• Exercise details: If a record holds a picture, omit the picture, but copy everything else below exactly.

• Data records:
--
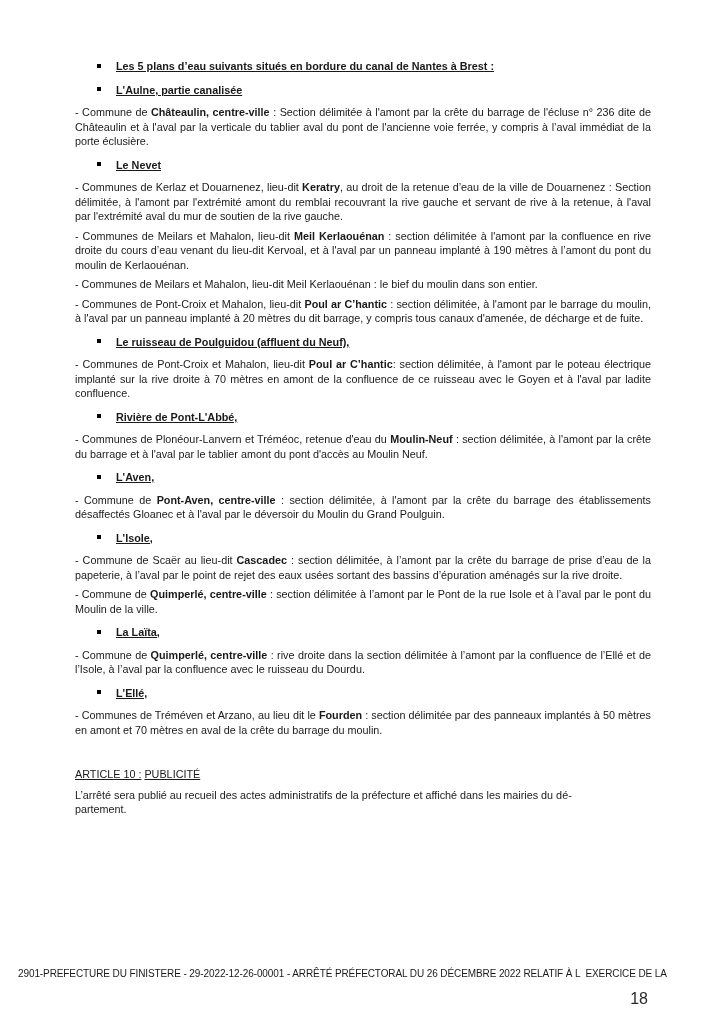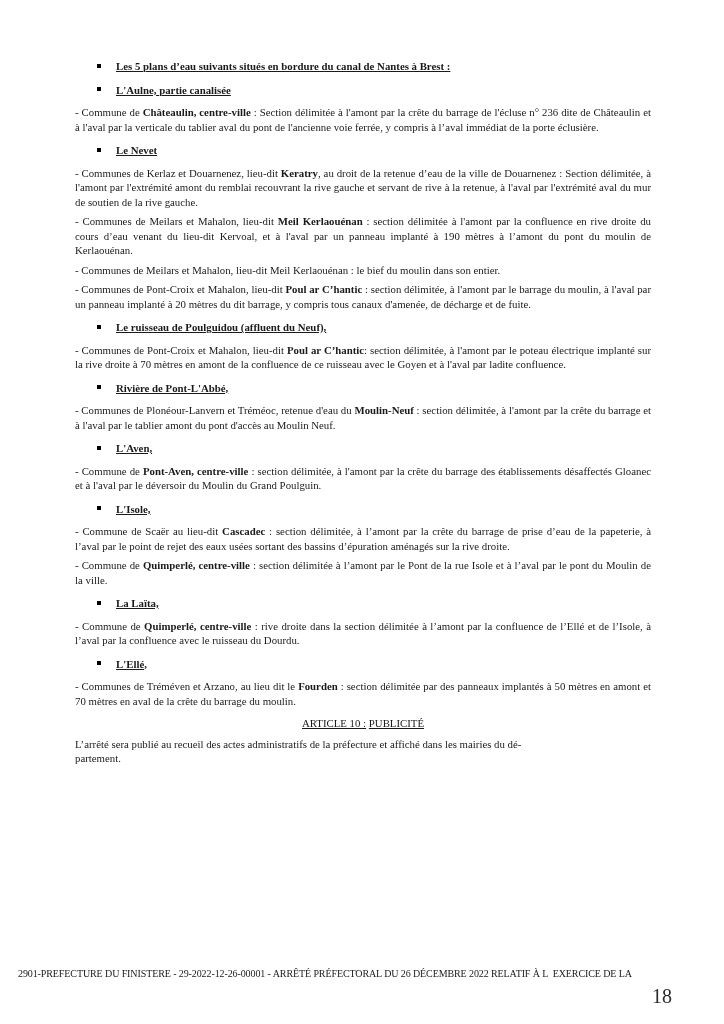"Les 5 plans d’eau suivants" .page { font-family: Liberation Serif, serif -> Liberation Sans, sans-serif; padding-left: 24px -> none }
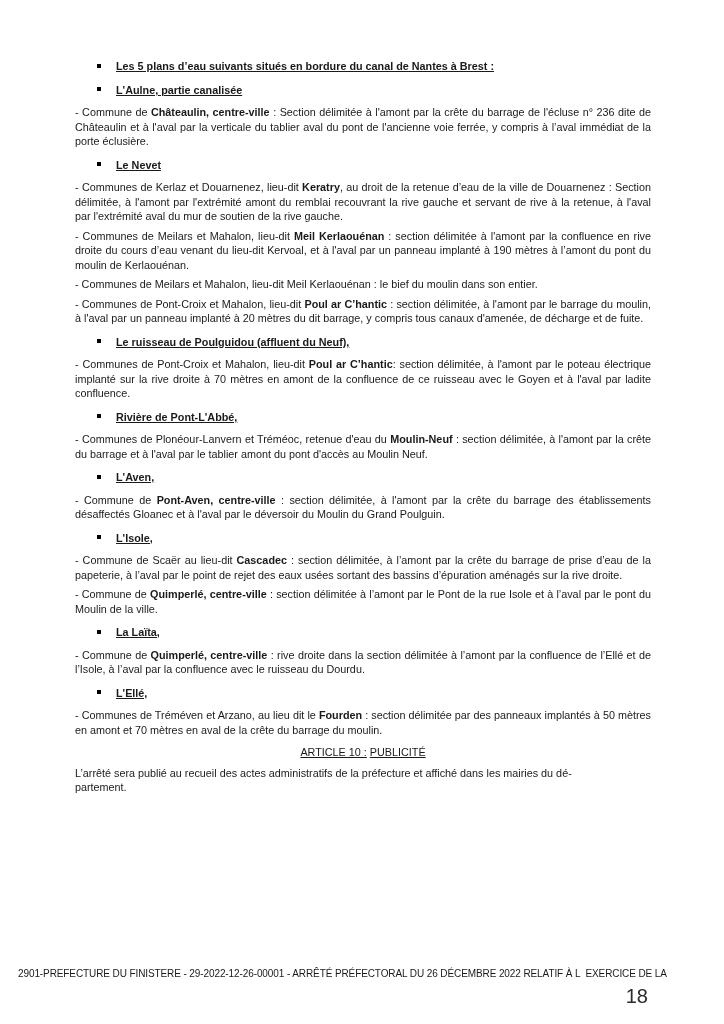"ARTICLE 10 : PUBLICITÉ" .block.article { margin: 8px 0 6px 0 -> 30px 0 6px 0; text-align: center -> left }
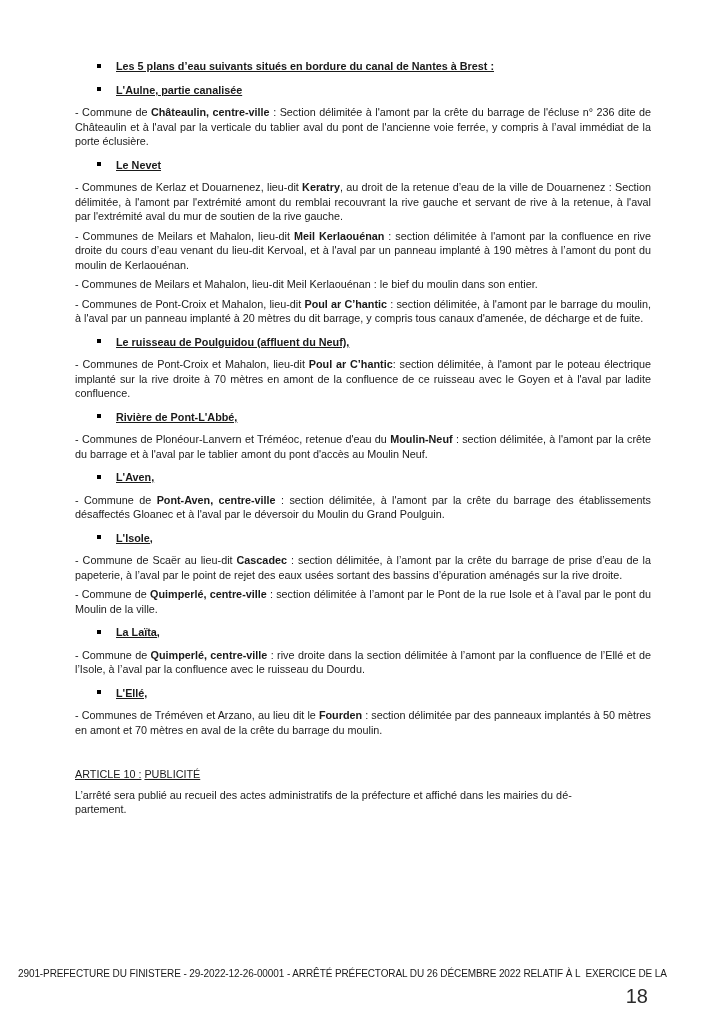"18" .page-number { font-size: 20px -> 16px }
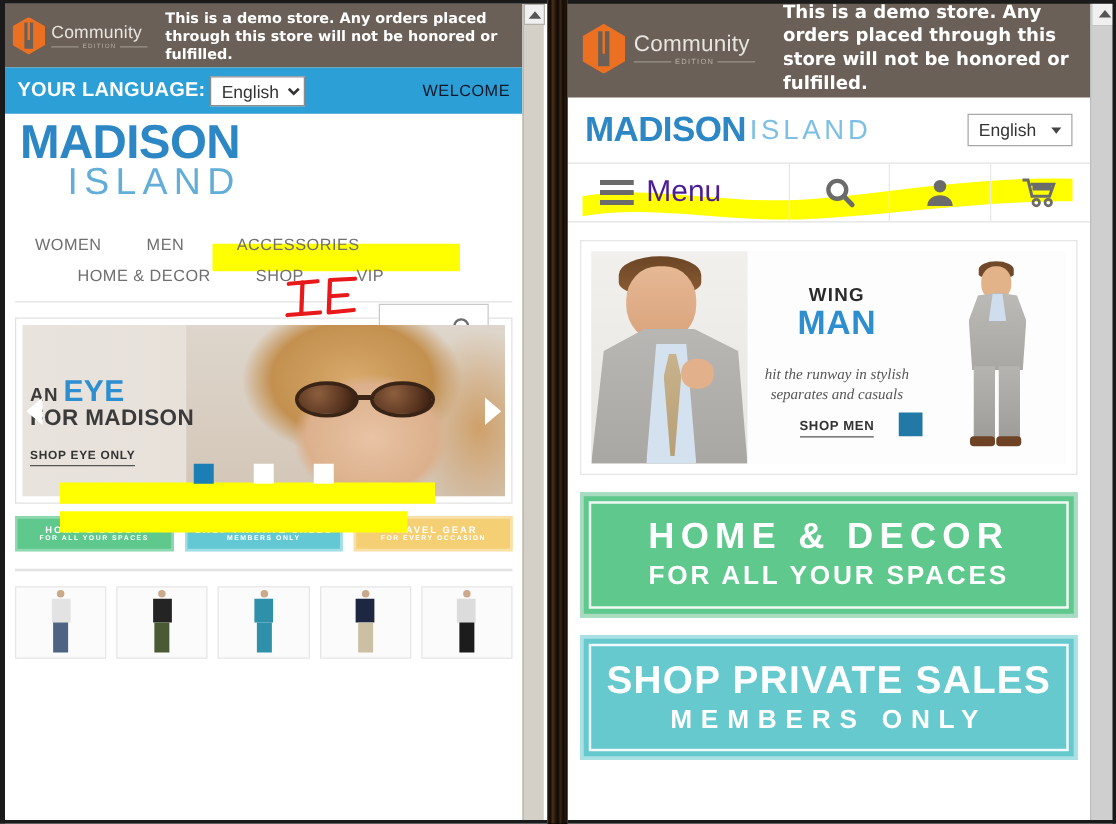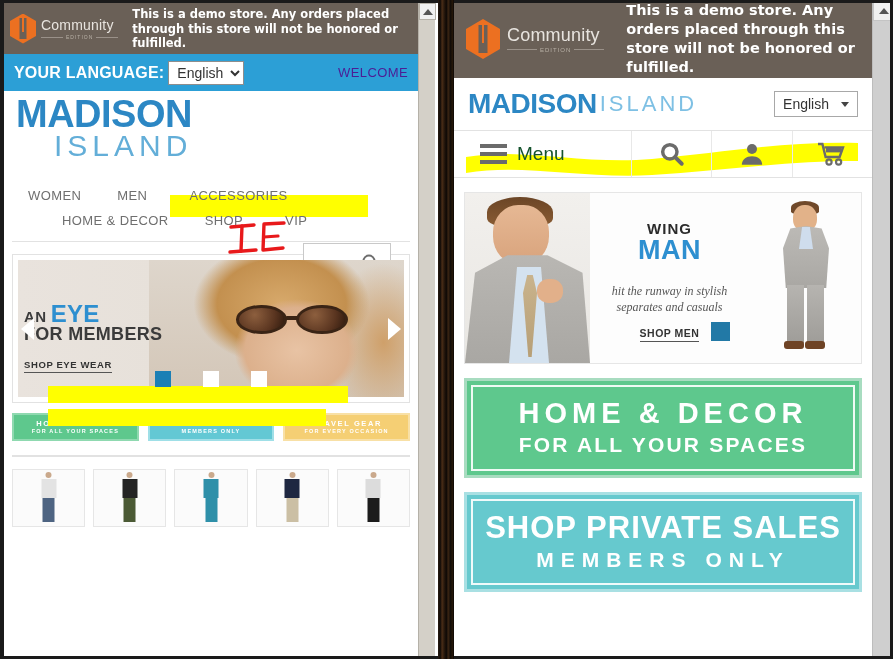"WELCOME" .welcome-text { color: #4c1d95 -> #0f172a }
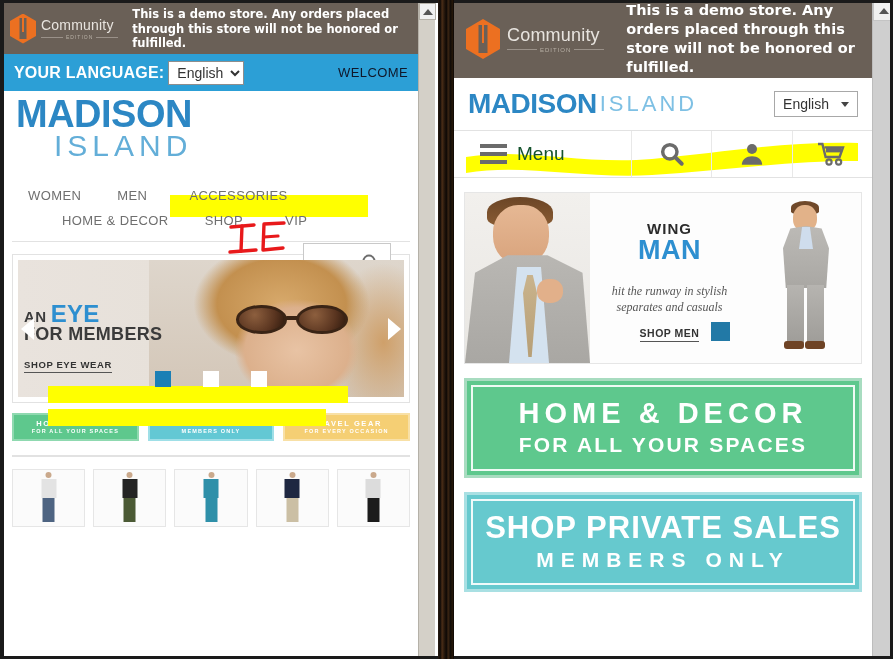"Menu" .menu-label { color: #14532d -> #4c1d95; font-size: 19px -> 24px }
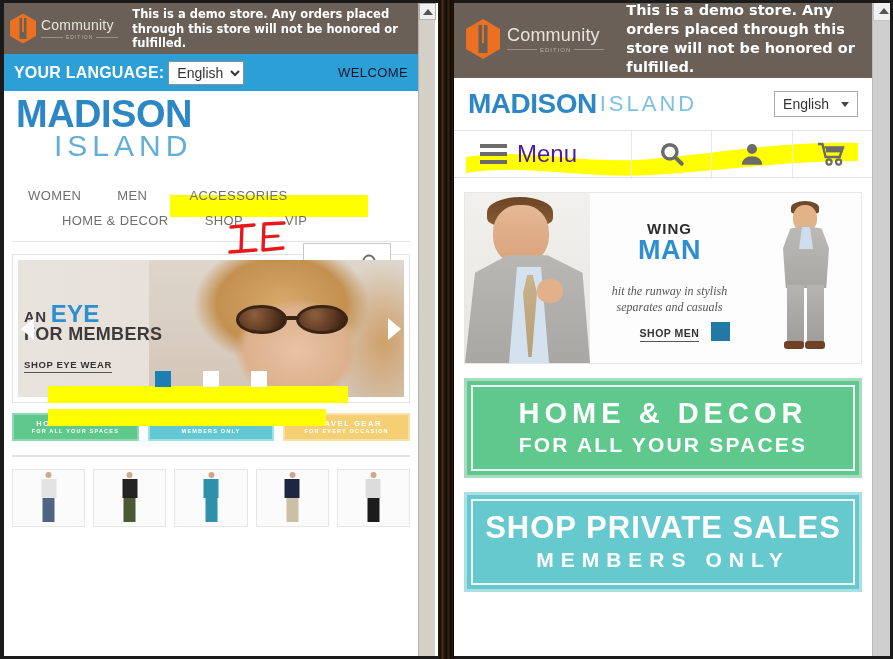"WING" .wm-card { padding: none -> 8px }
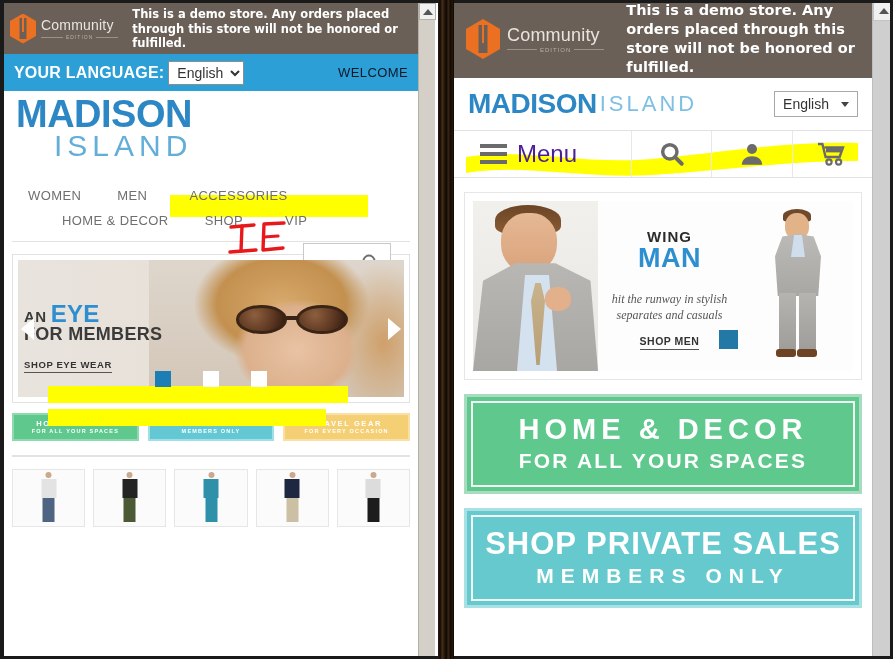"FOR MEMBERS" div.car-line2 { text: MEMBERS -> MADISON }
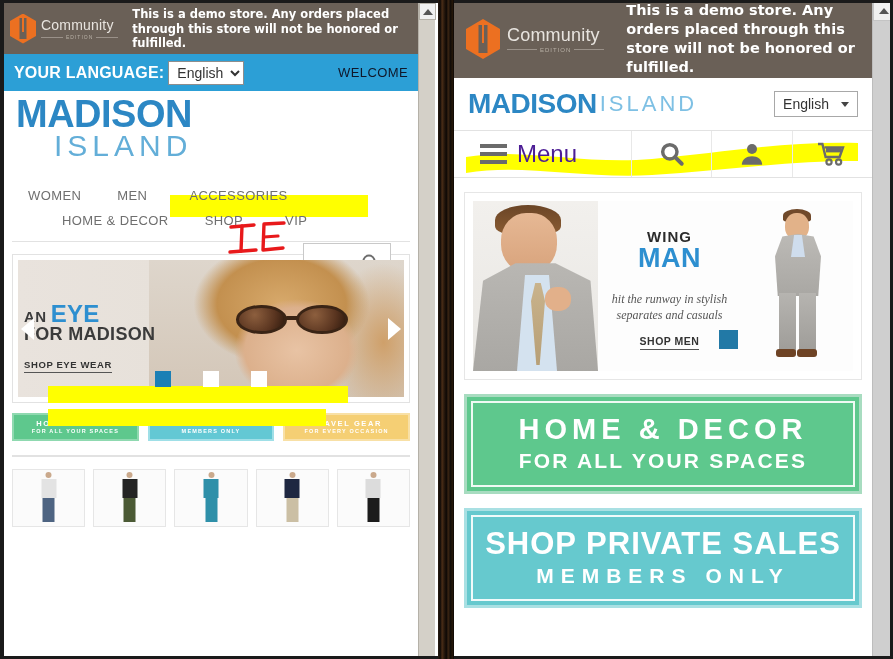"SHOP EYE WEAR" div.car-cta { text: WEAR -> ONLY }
--
• Your response:
"Les 5 plans d’eau suivants" .page { font-family: Liberation Serif, serif -> Liberation Sans, sans-serif; padding-left: 24px -> none }
"ARTICLE 10 : PUBLICITÉ" .block.article { margin: 8px 0 6px 0 -> 30px 0 6px 0; text-align: center -> left }
"18" .page-number { font-size: 20px -> 16px }
"WELCOME" .welcome-text { color: #4c1d95 -> #0f172a }
"Menu" .menu-label { color: #14532d -> #4c1d95; font-size: 19px -> 24px }
"WING" .wm-card { padding: none -> 8px }
"FOR MEMBERS" div.car-line2 { text: MEMBERS -> MADISON }
"SHOP EYE WEAR" div.car-cta { text: WEAR -> ONLY }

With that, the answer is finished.